In other words: the best way to change the world is to change the person
looking back at you in the mirror. The extension of your hatred, your desire
for revenge, your jealousy, your moral outrage is all these things you are
complaining about.

------
InclinedPlane
It's interesting. Everyone seems to know how screwed up North Korea is, but
few people know all the details, and the media doesn't report on these things
much. Largely I think because it's so hard to gain access there.

------
tokenadult
Atlantic article, "North Korea's Digital Underground,"

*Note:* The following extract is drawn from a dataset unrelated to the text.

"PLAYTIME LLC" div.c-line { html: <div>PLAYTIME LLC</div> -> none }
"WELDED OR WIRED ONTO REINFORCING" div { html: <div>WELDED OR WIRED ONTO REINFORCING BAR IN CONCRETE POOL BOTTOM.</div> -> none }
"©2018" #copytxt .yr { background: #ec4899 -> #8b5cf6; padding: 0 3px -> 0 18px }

[http://www.theatlantic.com/magazine/print/2011/04/north-
kore...](http://www.theatlantic.com/magazine/print/2011/04/north-
korea-8217-s-digital-underground/8414/)

makes for very interesting reading about attempts to help the common people of
North Korea know what is going on in their own country and in the outside
world.

------
cjoh
This stuff gets me really excited for private space technology. The future is
bleak for the anti-democratic states if there's eyes in the sky for everyone,
and global connectivity.

------
ungerik
Standard procedure in communism...
<http://www.youtube.com/watch?v=lAxKAzpGmVA>

------
TheloniusPhunk
Yeah, National Geographic mentioned this in a documentary a few years ago.
This is where you end up if you try to flee to China, which is, in and of
itself, indicative of the state of affairs in North Korea.

------
hartror
This is a highly important dreadful story but what is it doing on Hacker News,
let alone the front page?

------
bloggergirl
Thank you for posting this. A key takeaway from the article is in the final
paragraph: "if we allow it, we could live in a world that makes great strides
forward, but that can never rid itself of the abhorrent authoritarian tool
that is the concentration camp."

We allow these horrors to occur. That's not a judgment on anyone; I'm
definitely part of the problem because I'm not part of the solution (to borrow
a cliche).

But what can we do? That's a real question. I want to know what we can do.
Yes, we can sign Amnesty International petitions, which is a step, but what
else?

The HN community is a problem-solving community. Human rights violations of
all sizes and shapes (including and especially the North Korea concentration
camps) are a major problem to solve. What can technology do to help? Can we
solve fatigue re: "prolonged exposure to blaring 24 hour news streams that fry
sensibilities with their constant emotional appeals"? Can we mobilize people
and keep them engaged in helping people they don't know?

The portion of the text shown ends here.